[Stata] Using Macros: local, global, foreach, and program

Macros are one of Stata’s most powerful features, allowing you to store and manipulate text or numbers for later use. They help automate repetitive tasks and make code more readable. In this blog post, I’ll explain the three main types of macros in Stata—local, global, and program. In Stata, a macro is simply a named container that holds text. This text can be variable names, numbers, commands, or any other string of characters. When Stata encounters a macro in your code, it replaces the macro name with its contents.

For our examples, we’ll use the NHANES II (Second National Health and Nutrition Examination Survey) dataset, which comes bundled with Stata. This dataset contains health and nutrition information from a sample of the US population.

Stata
webuse nhanese2, clear 

Local Macros

Local macros are temporary and exist only within the do-file, program, or command block where they’re defined. They’re perfect for temporary storage and are cleared from memory when their scope ends.

Basic Local Macro Usage

Stata
* Define a local macro for a variable name
local height "height"

* Use the local macro in a command
summarize `height'

* Define a local macro with a value from a calculation
summarize age
local mean_age = r(mean)
display "The mean age is `mean_age'"

* Use local macros to store multiple variable names
local demographics "age sex race"
summarize `demographics'

Using Local Macros for Looping

Loops in Stata: Loops are programming structures that allow you to repeat a set of commands multiple times with different values. They are essential for automating repetitive tasks and are especially powerful when combined with macros. Stata offers several types of looping constructs, with foreach and forvalues being the most commonly used.

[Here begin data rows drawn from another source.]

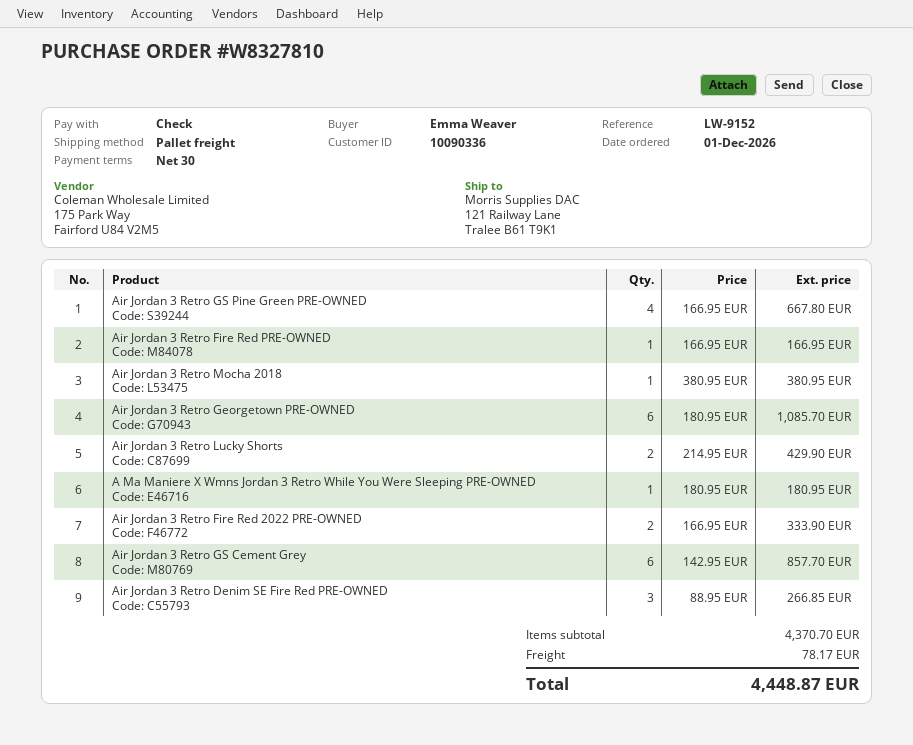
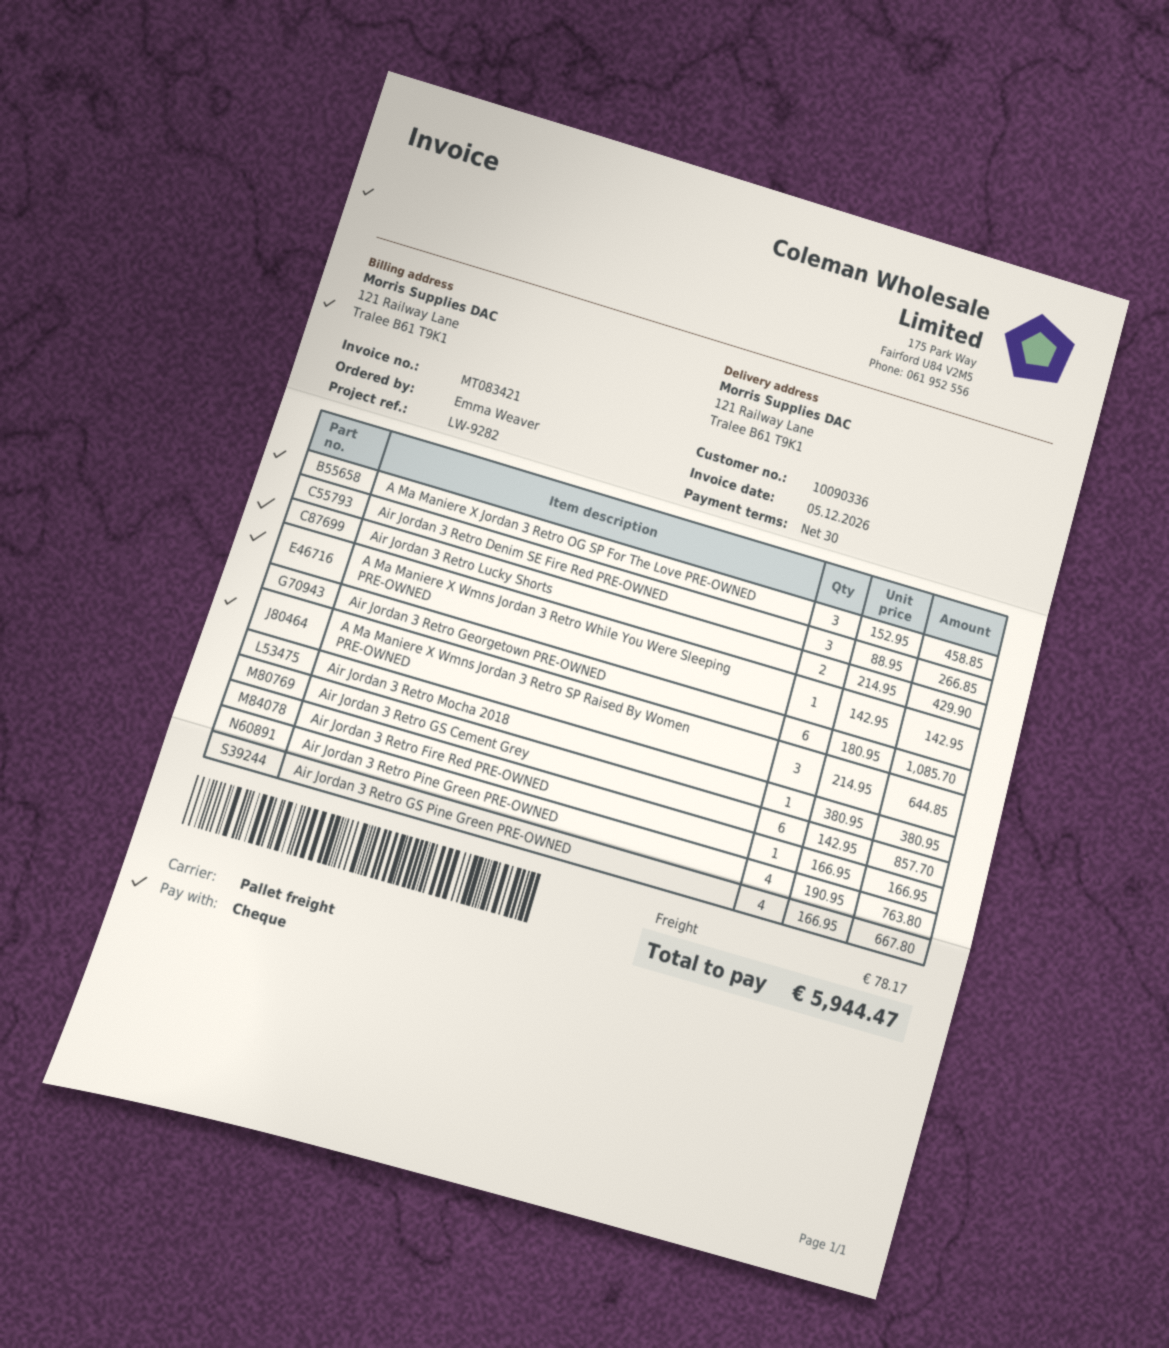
reference: LW-9152 -> LW-9282
A Ma Maniere X Wmns Jordan 3 Retro While You Were Sleeping PRE-OWNED: 1 x 180.95 = 180.95 -> 1 x 142.95 = 142.95
Air Jordan 3 Retro Fire Red 2022 PRE-OWNED: 2 x 166.95 = 333.90 -> none
A Ma Maniere X Jordan 3 Retro OG SP For The Love PRE-OWNED: none -> 3 x 152.95 = 458.85
A Ma Maniere X Wmns Jordan 3 Retro SP Raised By Women PRE-OWNED: none -> 3 x 214.95 = 644.85
Air Jordan 3 Retro Pine Green PRE-OWNED: none -> 4 x 190.95 = 763.80
total: 4448.87 -> 5944.47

The foreach Loop: The foreach loop iterates through a list of items (which could be variable names, numbers, or any text values) and executes the same set of commands for each item. The basic syntax is:

Stata
foreach element_name of|in|from list_or_range {
    commands using `element_name'
}

Where:

  • element_name is a name you choose for the current element in each iteration
  • of|in|from specifies how the list is defined (explained below)
  • list_or_range is the collection of items to iterate through
  • commands are the Stata commands to execute for each element

There are several variations of the foreach command:

  1. foreach x in list: The simplest form, where you directly list the elements
  2. foreach x of local macname: Iterates through elements stored in a local macro
  3. foreach x of global macname: Iterates through elements stored in a global macro
  4. foreach x of varlist varlist: Iterates through a list of variables
Stata
* Summarize multiple variables with a foreach loop
local vars "age weight height bpsystol bpdiast"
foreach var of local vars {
    summarize `var'
    local mean_`var' = r(mean)
    display "Mean of `var' is `mean_`var''"
}

* Loop through all categorical values of a variable
levelsof region, local(regions)
foreach r of local regions {
    display "Region `r'"
    count if region == `r'
    display "Number of observations: `r(N)'"
}

This code:

  1. Uses the levelsof command to extract all unique values of the region variable and store them in a local macro called regions
  2. Loops through each region value
  3. Displays the region number
  4. Counts observations matching that region
  5. Displays the result using the r(N) return value

Global Macros

Unlike local macros, global macros persist throughout your Stata session until you explicitly clear them or exit Stata. They’re useful for values that need to be accessed across multiple do-files or programs.

Basic Global Macro Usage

Stata
* Define a global macro
global datapath "/path/to/your/data"

* Use the global macro
* Note the $ syntax instead of the ` ' syntax
display "$datapath"

* Storing analysis variables
global analysis_vars "age weight height bpsystol bpdiast"
summarize $analysis_vars

When to Use Global vs. Local Macros

As a general rule:

  • Use locals for temporary values within a single do-file or program
  • Use globals for values needed across multiple do-files or programs
Stata
* Using both types together
global dataset "nhanes2"
local year "1976-1980"

display "Analyzing data from $dataset, collected during `year'"

Program Macros

Program macros (also called positional parameters) are special local macros used within Stata programs to refer to arguments passed to the program. Let’s start with a basic program that calculates and displays summary statistics:

Stata
* Create a program to calculate and display summary statistics
program define sum_stats
    syntax varlist [if] [in]
    
    foreach var of varlist `varlist' {
        quietly summarize `var' `if' `in'
        display "Variable: `var'"
        display "Mean: " %9.4f r(mean) "  SD: " %9.4f r(sd) "  N: " r(N)
        display ""
    }
end

* Run the program on some variables
sum_stats age weight height

How This Program Works:

  1. Program Definition: program define sum_stats creates a new program named sum_stats
  2. Syntax Command: This powerful command processes the program’s arguments
    • varlist requires the user to provide at least one variable name
    • [if] and [in] are optional qualifiers (the square brackets indicate they’re optional)
  3. Accessing Arguments: Inside the program, varlist becomes a local macro containing the variables specified by the user
  4. Execution: The program loops through each variable and displays formatted statistics
  5. End Statement: end marks the end of the program definition

  • March 11, 2025